Прошло пять лет. Наступил конец семидесятых годов. В Мохове за это время успело много воды утечь, и даже сама грёзовская генеральша утратила свой прежний привлекательный вид — обрюзгла, растолстела и сделалась точно еще ниже ростом. В ее салоне из старых друзей оставался один доктор Вертепов, который, скажем кстати, находился в большом загоне. Софья Сергеевна держала его в черном теле, вместе с Хановым, лежавшим без движения второй год. Старика разбил паралич. Скучно было в квартире генеральши, и она любила теперь говорить:

— В жизни, по-моему, есть только одна вещь, для которой стоит жить, если вообще стоит жить… Это — искусство! Все остальное… Позвольте, давно ли у нас в Мохове существовала целая плеяда умных людей: Курносов, Ефимов, Петров, наконец «молодой Мохов», — и куда все это девалось? Точно сквозь землю провалилось, а еще сколько было людей, подававших надежды: три брата Поповых, Огрызко… И что же: Курносов женился на Клейнгауз и живет настоящим буржуа, Петров поступил в акцизное ведомство, Ефимов где-то тюремным смотрителем… Вообще, чорт знает что такое!..

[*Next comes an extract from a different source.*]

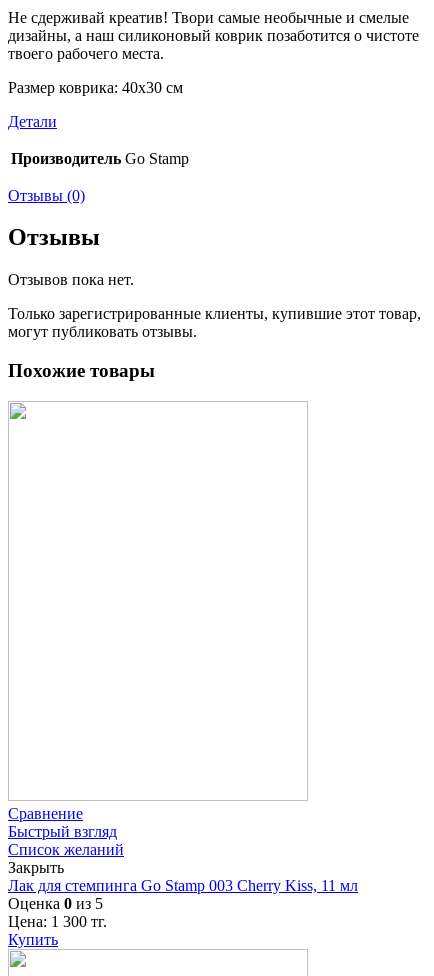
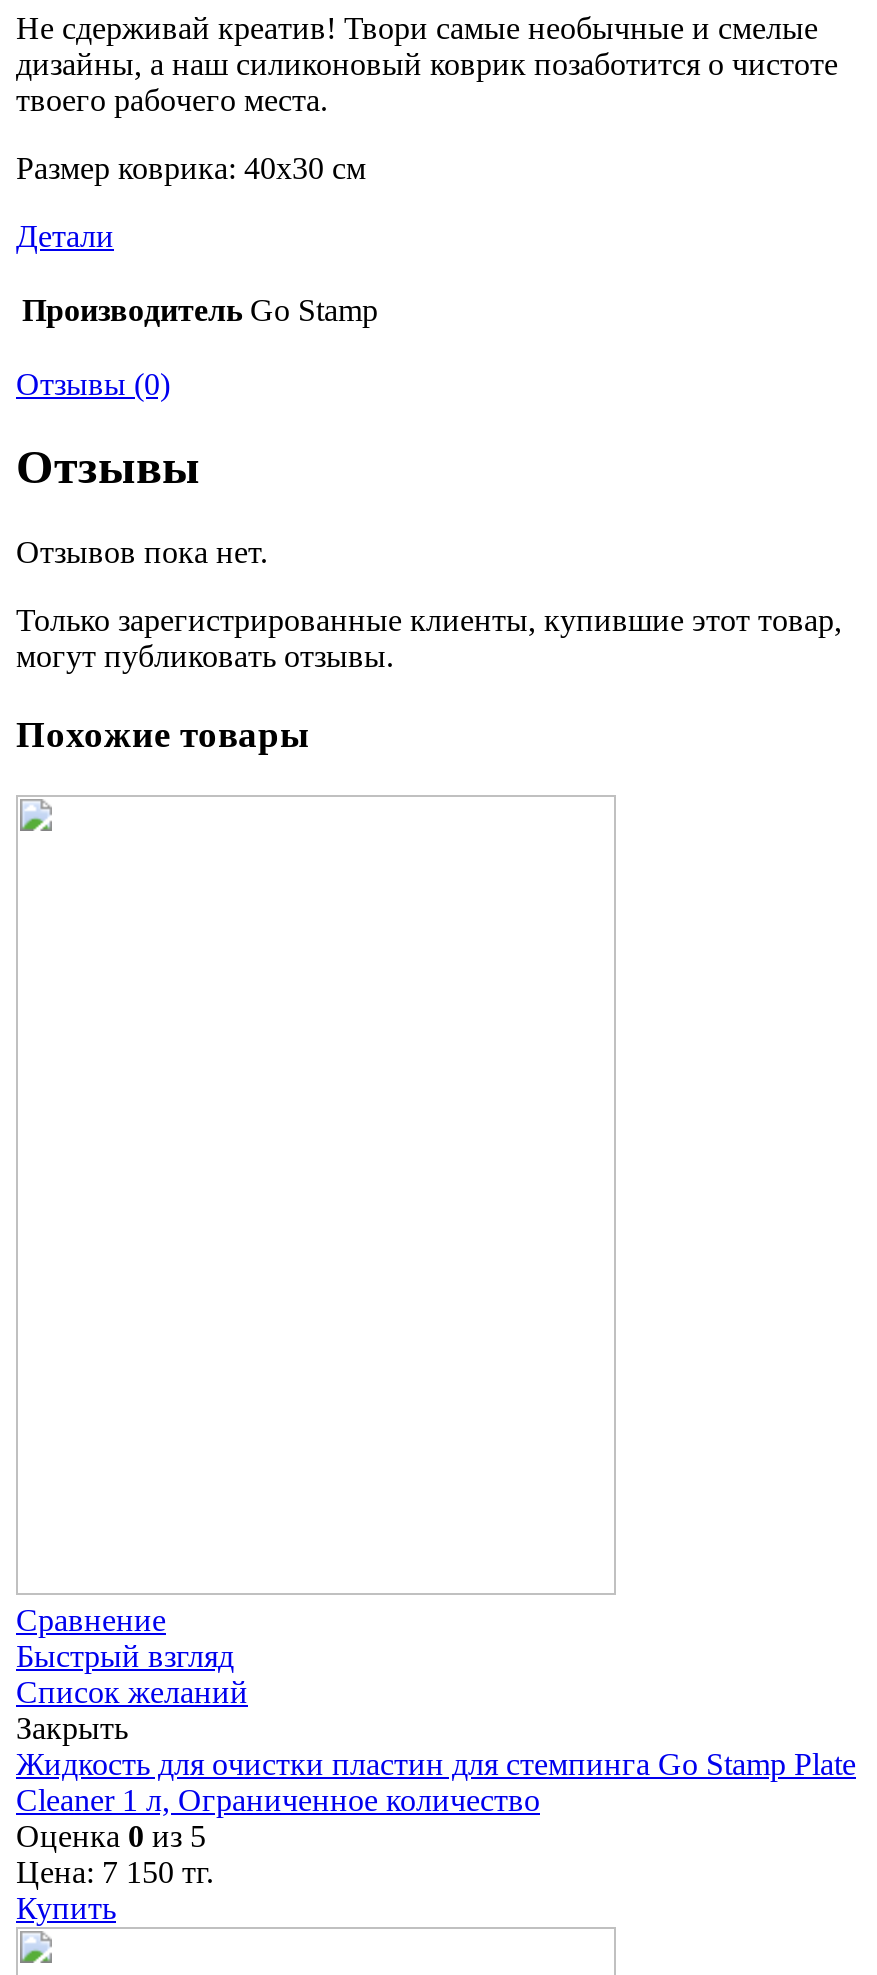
- Лак для стемпинга Go Stamp 003 Cherry Kiss, 11 мл
+ Жидкость для очистки пластин для стемпинга Go Stamp Plate
+ Cleaner 1 л, Ограниченное количество

- Цена: 1 300 тг.
+ Цена: 7 150 тг.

— Да, если разобрать, то… гм!.. собственно говоря… — бормотал Вертепов, чтобы сказать что-нибудь.

— Уж вы-то молчали бы лучше! — обрывала его Софья Сергеевна и даже топала ногами. — Туда же…

Доктор Вертепов скромно умолкал и начинал посвистывать. Это было для него единственной уловкой спасения — свистом он успокаивал Софью Сергеевну, как египетские фокусники — очаковых змей. Жилось ему порядочно скверно, но он не имел сил сбросить с себя ярмо и покорно тащил житейский воз. Он даже не роптал на свою судьбу, но вот это проклятое искусство… У Софьи Сергеевны сделалось какой-то страстью приглашать разных заезжих артистов, особенно музыкантов; потом навязался какой-то кудрявый флейтист из местного оркестра, с которым Софья Сергеевна сочиняла дуэты. На обязанности Вертепова было знакомиться с господами артистами, а потом приглашать их в салон. Если они артачились или оказывались моветонами, на голову Вертепова сыпался град упреков, и у Софьи Сергеевны начинались «нервы». Чтобы гарантировать себя от этих неприятностей и разрушить влияние флейты, он придумал занятия магнетизмом: столоверчение, пассы, отгадывание мыслей «через влияние» и т. д. Эта выдумка ему удалась, и по вечерам в салоне водворялась всевозможная чертовщина, а Вертепов играл роль оракула и не без пользы пустил в ход свои медицинские знания — он управлял сеансами, выбирал самых нежных субъектов и вообще проделывал все фокусы, какие успевал вычитать где-нибудь в газетах.